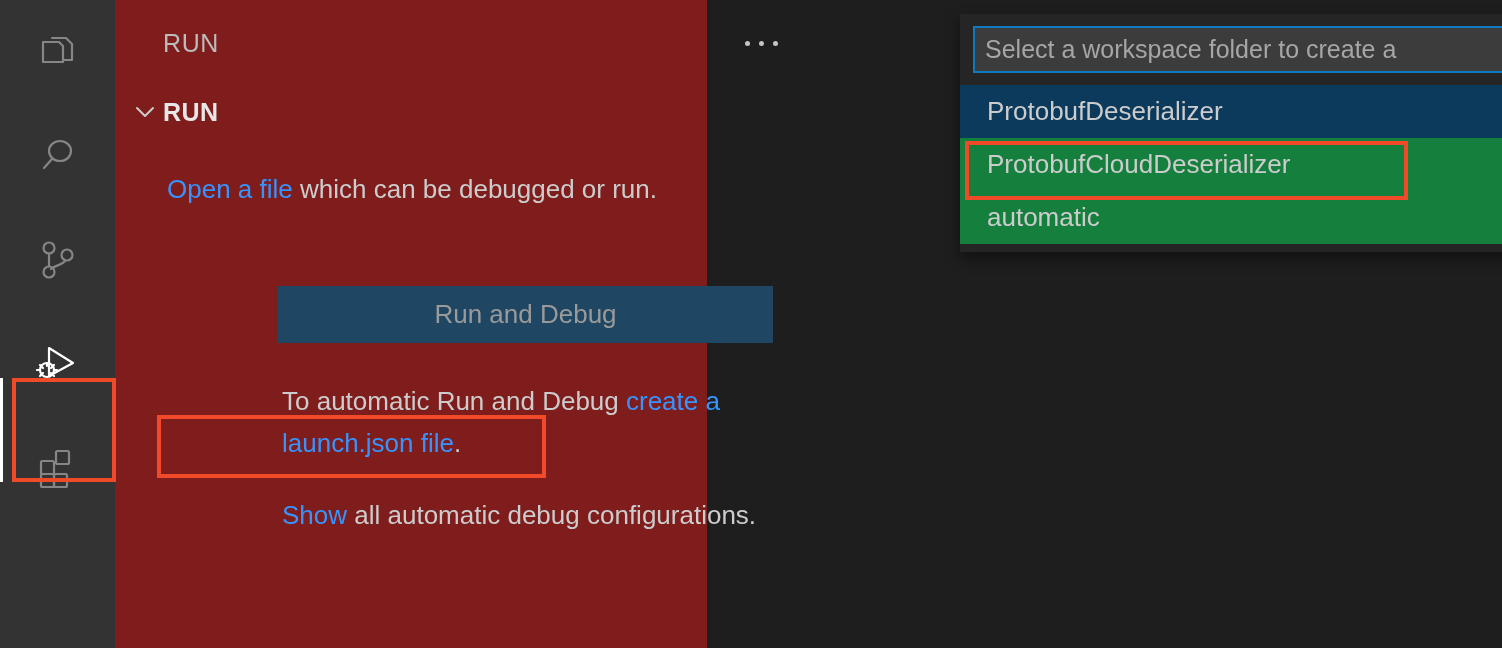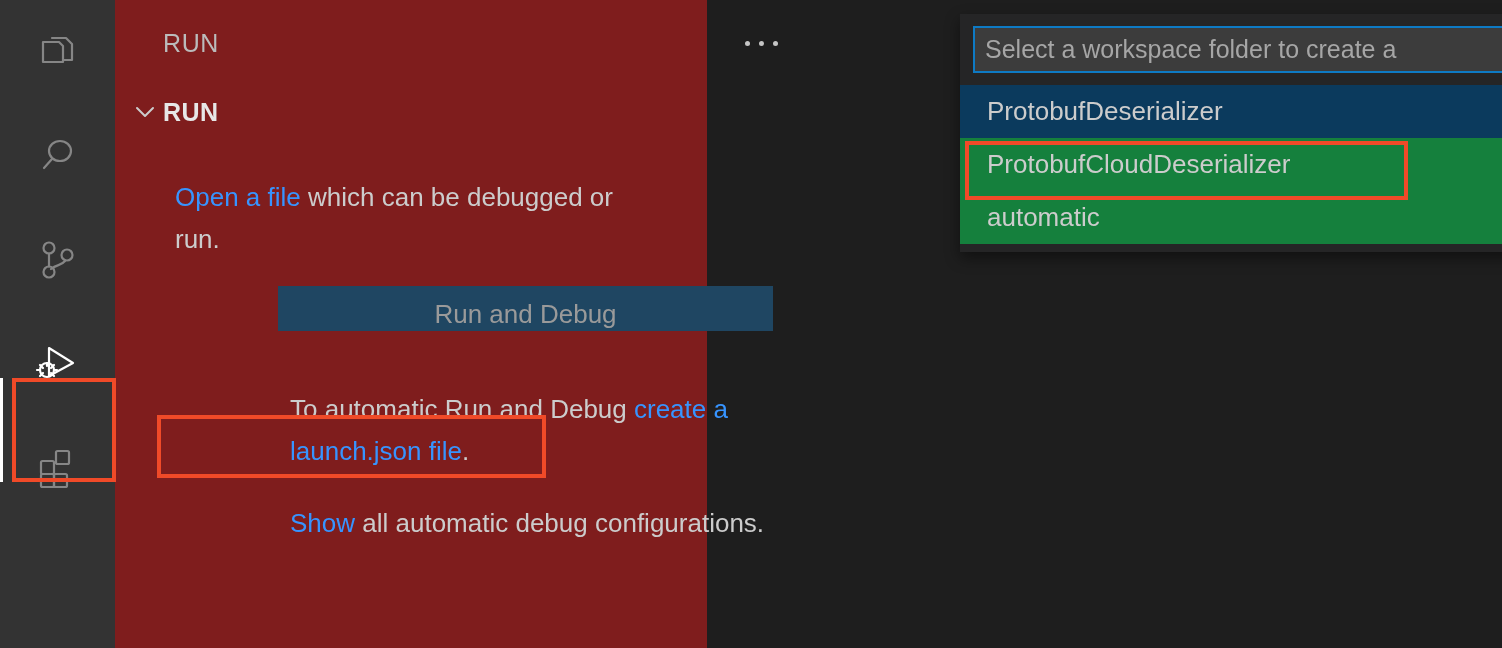--- a/index.html
+++ b/index.html
@@ -118,31 +118,31 @@
 
   #welcome-body {
     position: absolute;
     left: 48px; top: 164px;
     width: 510px;
   }
   .welcome-para {
     font-size: 26px;
     line-height: 42px;
     color: #cccccc;
-    margin: 12px;
+    margin: 4px;
   }
   .welcome-link {
     color: #3794ff;
     cursor: pointer;
   }
 
   #run-debug-button {
     position: absolute;
     left: 163px; top: 286px;
-    width: 495px; height: 45px;
+    width: 495px; height: 57px;
     background: #1f4662;
     border: none;
     color: #9a9a9a;
     font-size: 26px;
     font-family: "Liberation Sans", sans-serif;
     text-align: center;
     line-height: 57px;
     padding: 0;
   }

# About this exercise:
Produce a verbatim copy of every entry, excluding pictures.

# Response:
--- a/index.html
+++ b/index.html
@@ -118,31 +118,31 @@
 
   #welcome-body {
     position: absolute;
     left: 48px; top: 164px;
     width: 510px;
   }
   .welcome-para {
     font-size: 26px;
     line-height: 42px;
     color: #cccccc;
-    margin: 12px;
+    margin: 4px;
   }
   .welcome-link {
     color: #3794ff;
     cursor: pointer;
   }
 
   #run-debug-button {
     position: absolute;
     left: 163px; top: 286px;
-    width: 495px; height: 45px;
+    width: 495px; height: 57px;
     background: #1f4662;
     border: none;
     color: #9a9a9a;
     font-size: 26px;
     font-family: "Liberation Sans", sans-serif;
     text-align: center;
     line-height: 57px;
     padding: 0;
   }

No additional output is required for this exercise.